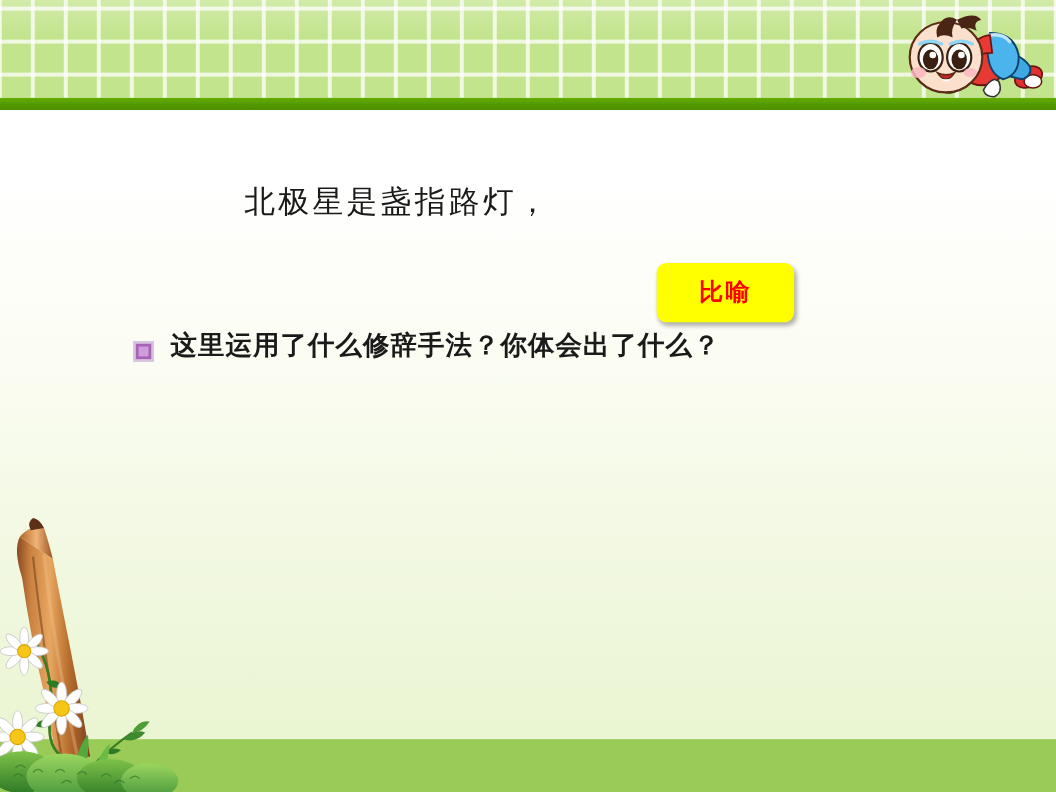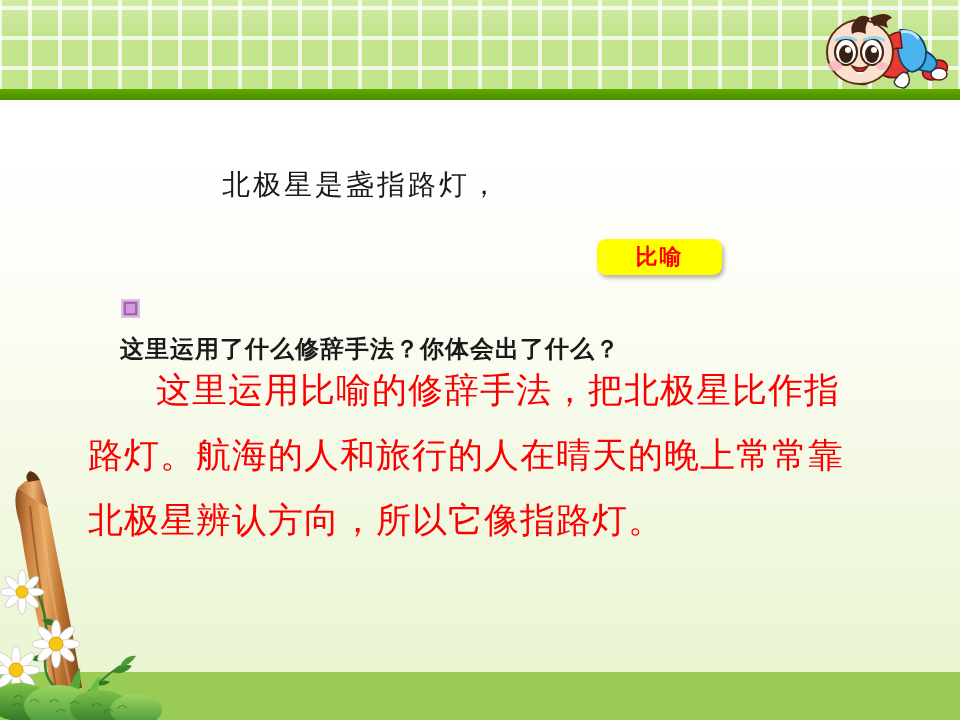--- a/index.html
+++ b/index.html
@@ -50,7 +50,7 @@
 
   
   #badge {
-    position:absolute; left:597px; top:239px; width:125px; height:36px;
+    position:absolute; left:597px; top:239px; width:125px; height:54px;
     background:#ffff00;
     border-radius:9px;
     box-shadow:2px 3px 4px rgba(0,0,0,0.30);

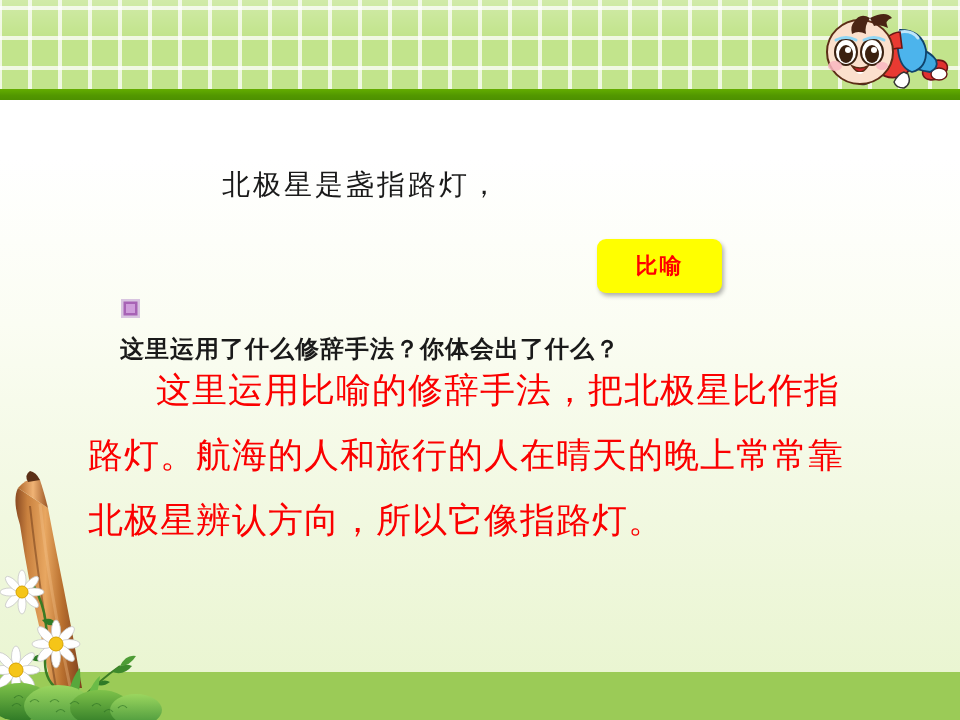--- a/index.html
+++ b/index.html
@@ -64,7 +64,7 @@
   
   #question-row {
     position:absolute; left:120px; top:298px;
-    display:flex; align-items:flex-start; gap:14px;flex-direction:column;
+    display:flex; align-items:flex-end; gap:14px;
   }
   #bullet-icon { width:21px; height:21px; position:relative; flex:none; }
   #question-text {

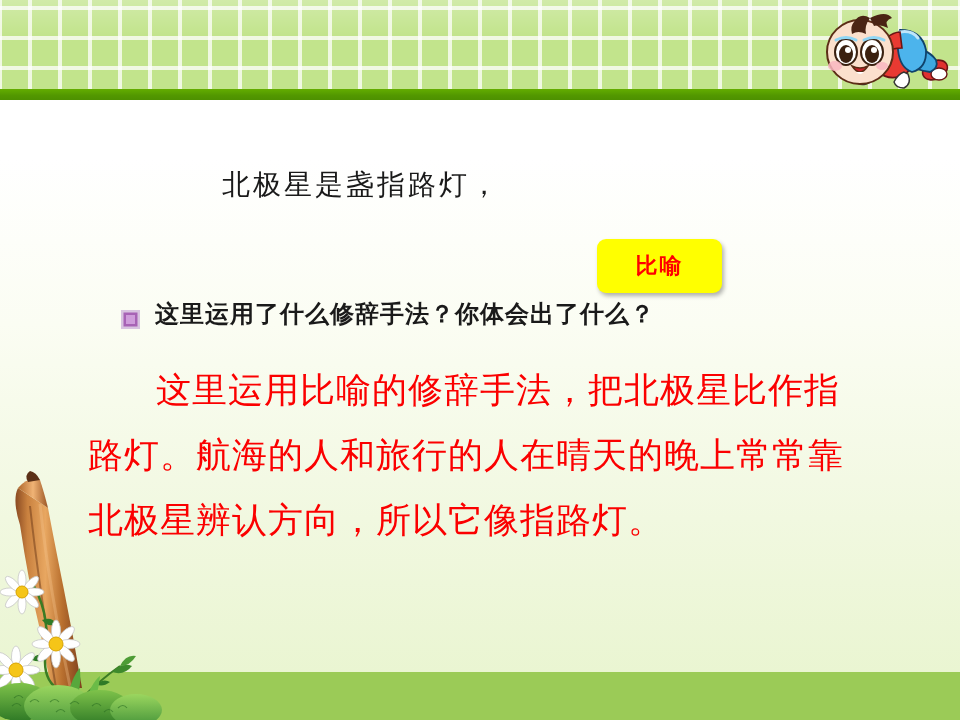--- a/index.html
+++ b/index.html
@@ -160,11 +160,6 @@
     <span id="question-text">这里运用了什么修辞手法？你体会出了什么？</span>
   </div>
 
-  <div id="answer">
-    <span class="answer-line indent">这里运用比喻的修辞手法，把北极星比作指</span>
-    <span class="answer-line">路灯。航海的人和旅行的人在晴天的晚上常常靠</span>
-    <span class="answer-line">北极星辨认方向，所以它像指路灯。</span>
-  </div>
 
   <div id="bottom-strip"></div>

◆ ◆ ◆ ◆ ◆ ◆ ◆

Exercise objective
What belongs in the answer is each line above, reproduced exactly, and no picture.

Written solution
--- a/index.html
+++ b/index.html
@@ -50,7 +50,7 @@
 
   
   #badge {
-    position:absolute; left:597px; top:239px; width:125px; height:36px;
+    position:absolute; left:597px; top:239px; width:125px; height:54px;
     background:#ffff00;
     border-radius:9px;
     box-shadow:2px 3px 4px rgba(0,0,0,0.30);

--- a/index.html
+++ b/index.html
@@ -64,7 +64,7 @@
   
   #question-row {
     position:absolute; left:120px; top:298px;
-    display:flex; align-items:flex-start; gap:14px;flex-direction:column;
+    display:flex; align-items:flex-end; gap:14px;
   }
   #bullet-icon { width:21px; height:21px; position:relative; flex:none; }
   #question-text {

--- a/index.html
+++ b/index.html
@@ -160,11 +160,6 @@
     <span id="question-text">这里运用了什么修辞手法？你体会出了什么？</span>
   </div>
 
-  <div id="answer">
-    <span class="answer-line indent">这里运用比喻的修辞手法，把北极星比作指</span>
-    <span class="answer-line">路灯。航海的人和旅行的人在晴天的晚上常常靠</span>
-    <span class="answer-line">北极星辨认方向，所以它像指路灯。</span>
-  </div>
 
   <div id="bottom-strip"></div>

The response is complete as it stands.